In announcing raises for early career teachers on Monday, McCrory and GOP legislative leaders seemed to expect showers of praise and hurrays. And sure, it’s good to give young teachers who struggle on roughly $30,000 a year a boost. But in fact, teachers with substantial experience won’t see anything, although the governor hinted at more to come.

Even so, the average salary remains too low. And the Republicans’ sudden interest in helping teachers reeks of political maneuvering.

As a report from The News & Observer’s Jane Stancill and Lynn Bonner showed, North Carolina may be living on borrowed time when it comes to getting the best and the brightest into the teaching profession. It should come as no surprise.

Teacher turnover last year was the second highest in a decade. There are more early retirements. Teacher training enrollments in the state’s university system are down 7 percent.

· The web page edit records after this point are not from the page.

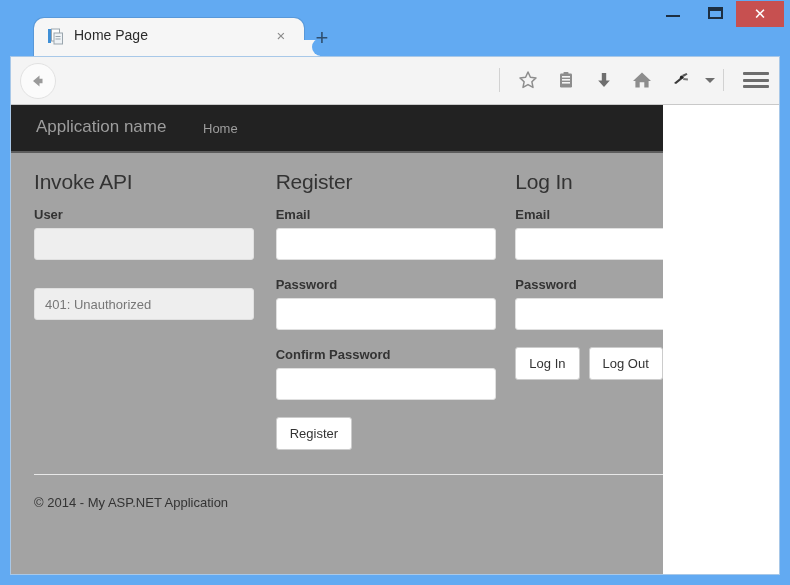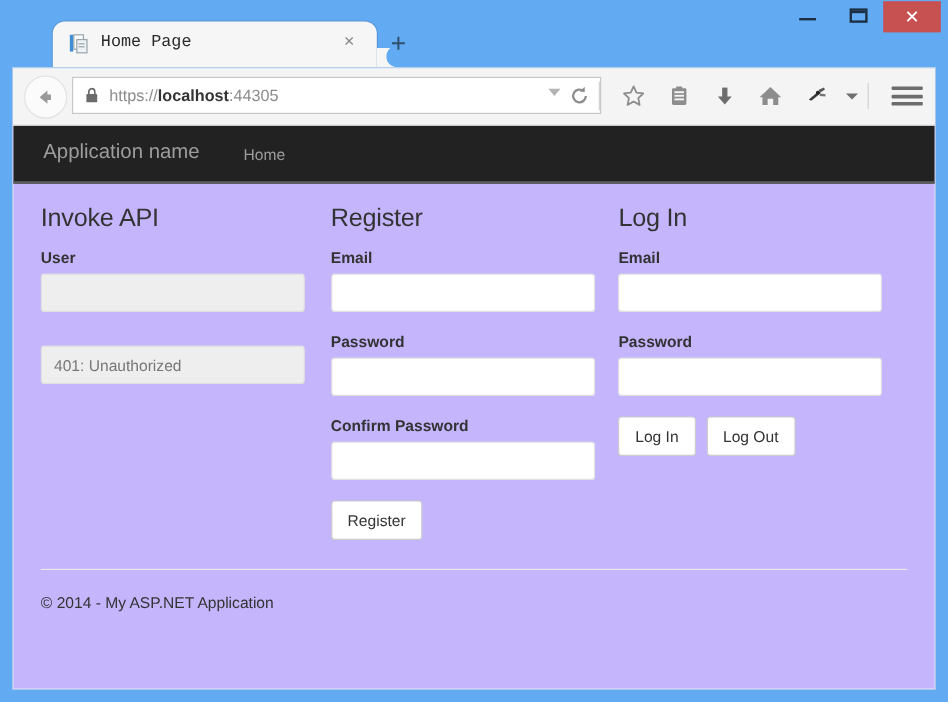"Home Page" .tab-strip { font-family: Liberation Mono, monospace -> none; left: 18px -> 8px }
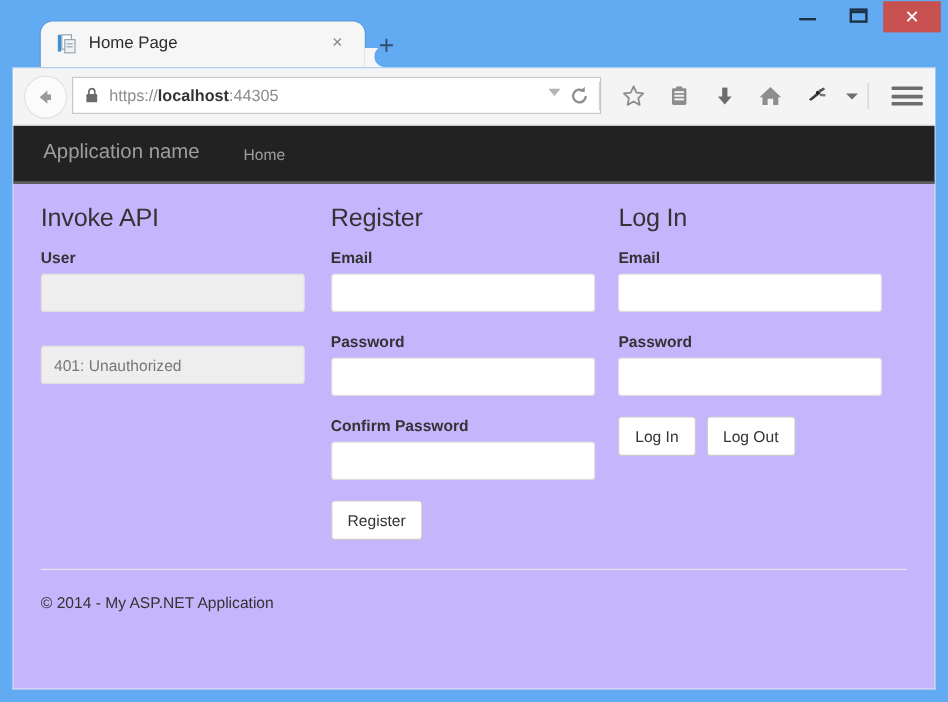"https://localhost:44305" div.url-bar { html: <div> <span> <svg> <path></path> <rect></rect> </svg> </span> <span><span>https://</span><b>localhost</b><span>:44305</span></span> <span></span> <span> <svg> <path></path> <path></path> </svg> </span> </div> -> none }
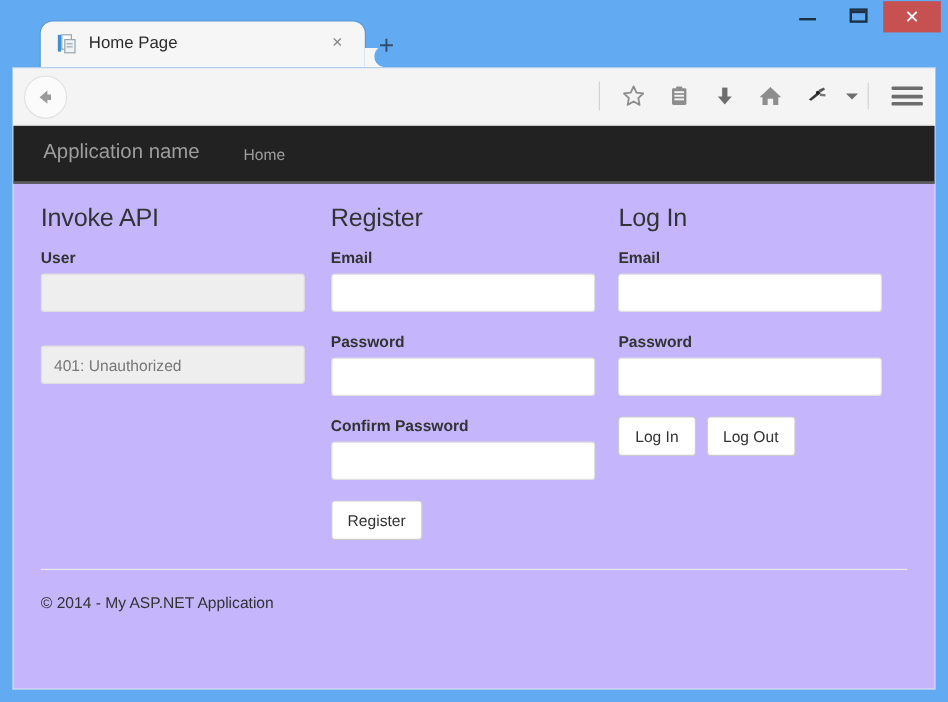"Application name" .page { background: #c4b5fd -> #a3a3a3; width: 768px -> 652px }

No surprise. After all, legislators killed a program to recruit top students for teacher jobs through scholarships. A modest form of tenure is being phased out. A master’s degree no longer will be rewarded with higher pay.

And there’s North Carolina’s disgraceful 46th-place ranking in average teacher pay. That’s lower than the neighboring states of Virginia, Tennessee and South Carolina.

On Monday, Republicans came forth with a plan to raise starting teacher pay to $35,000 over a couple of years. Let’s hope that reflects that they have had a conversion to the cause of improving public education and have taken some kind of vow to put away their swords when it comes to teachers.

The more likely reasoning is that GOP leaders have realized their tough rhetoric aimed at public school teachers has backfired, and they’re doing political damage control.

But considering their other actions, raising starting pay is not going to solve a crisis. In Wake County, for example, officials say nearly twice the number of teachers are leaving to teach in other states because of low pay in North Carolina. Wake might have difficultly finding enough new teachers for the 2014-15 school year.

The skepticism toward McCrory and the legislature’s Republican leaders is merited. It’s hard to accept their conversion in light of their teacher-bashing in recent years after some teachers and leaders of the North Carolina Association of Educators dared criticize Republican cuts to public education. Is that payback over?

Now there are indications that the entire state may soon face a teacher shortage. Why this would come as a surprise is a mystery. North Carolina has been fortunate when it comes to getting and keeping teachers. It has benefited from the nobility and the personal commitment of people devoted to public service, perhaps inspired by their own teachers. And the state has taken full advantage of these good people.

Their reward from Republicans in the General Assembly has been frozen wages, changes allowing their classes to get larger and, in the early grades, the loss of teacher assistants.

Former Gov. Jim Hunt proposed, recently, on these pages, that the state again try to reach the national average in teacher pay, now $55,000. Hunt said the state has to commit the money and just push ahead with teacher pay hikes until the goal is achieved. A boost in starting pay isn’t enough, he said.

He’s right, of course. And he knows, as do all North Carolinians who’ve given it any thought, that the state’s bargain, the state’s good fortune in keeping teachers, is about to run out.